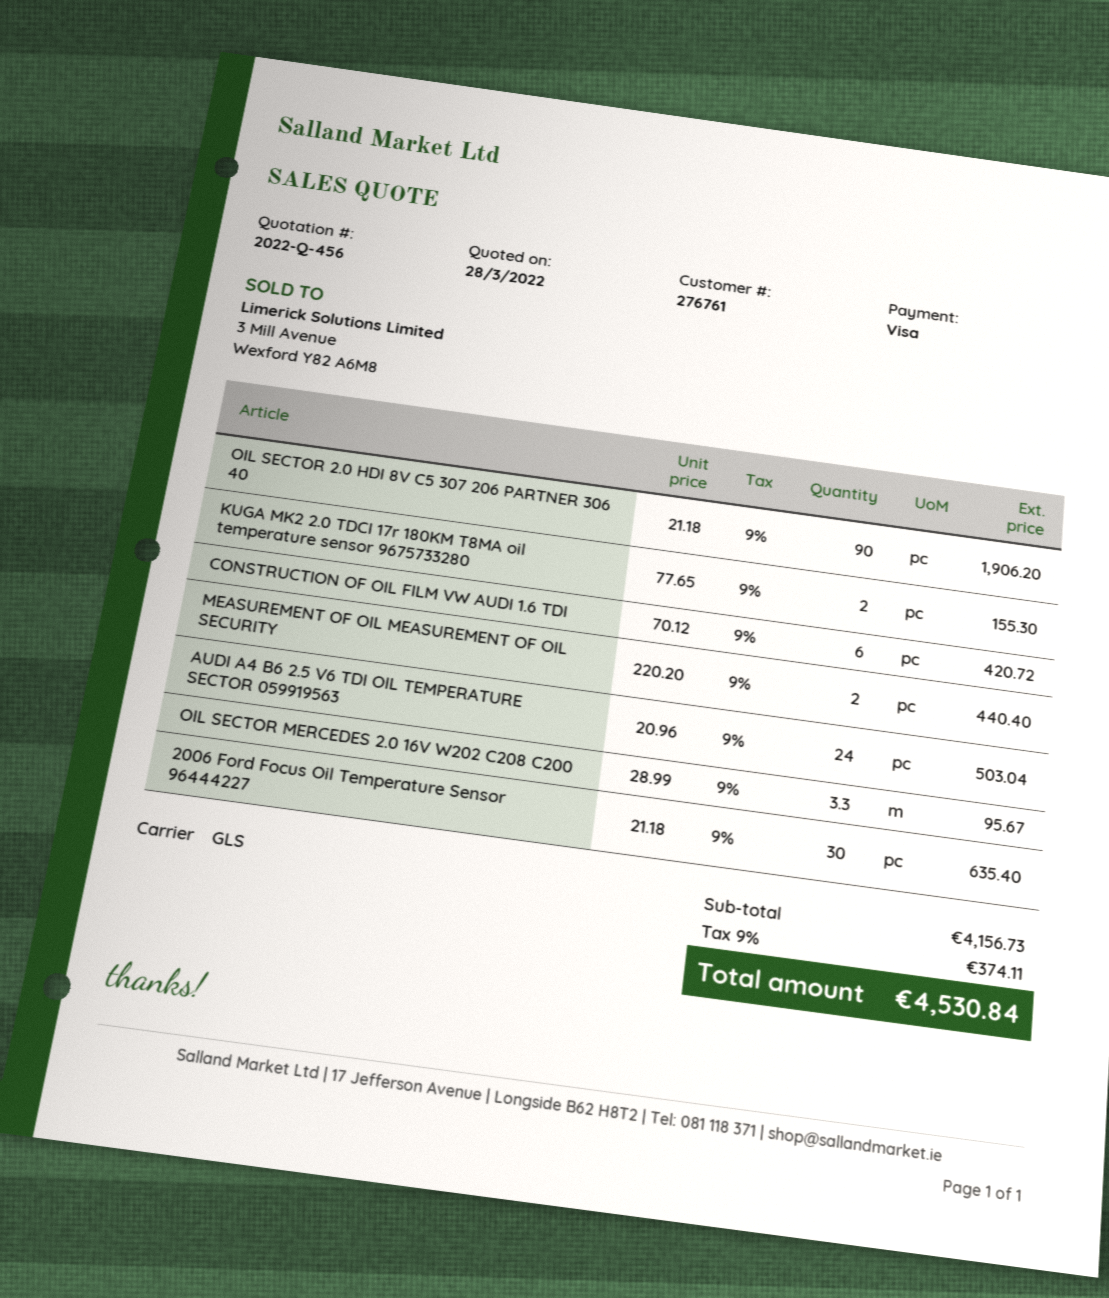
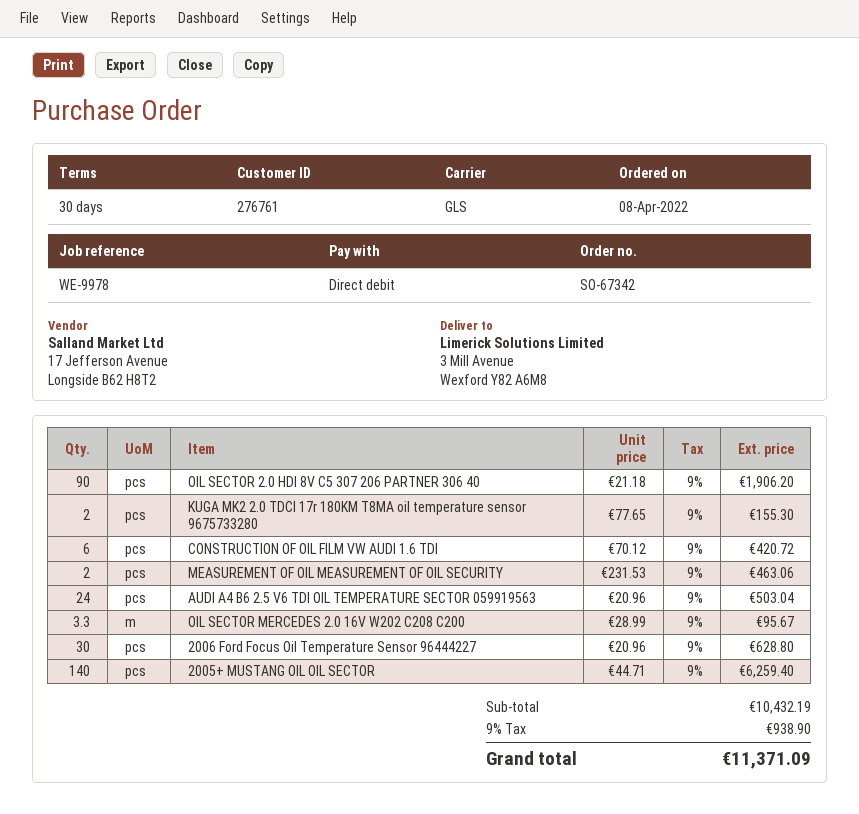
payment method: Visa -> direct debit
MEASUREMENT OF OIL MEASUREMENT OF OIL SECURITY: 2 x 220.20 = 440.40 -> 2 x 231.53 = 463.06
2006 Ford Focus Oil Temperature Sensor 96444227: 30 x 21.18 = 635.40 -> 30 x 20.96 = 628.80
2005+ MUSTANG OIL OIL SECTOR: none -> 140 x 44.71 = 6259.40
subtotal: 4156.73 -> 10432.19
tax: 9% = 374.11 -> 9% = 938.90
total: 4530.84 -> 11371.09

## Assigned task
The full material above must be output verbatim, minus any pictures.

## Reply to the exercise
payment method: Visa -> direct debit
MEASUREMENT OF OIL MEASUREMENT OF OIL SECURITY: 2 x 220.20 = 440.40 -> 2 x 231.53 = 463.06
2006 Ford Focus Oil Temperature Sensor 96444227: 30 x 21.18 = 635.40 -> 30 x 20.96 = 628.80
2005+ MUSTANG OIL OIL SECTOR: none -> 140 x 44.71 = 6259.40
subtotal: 4156.73 -> 10432.19
tax: 9% = 374.11 -> 9% = 938.90
total: 4530.84 -> 11371.09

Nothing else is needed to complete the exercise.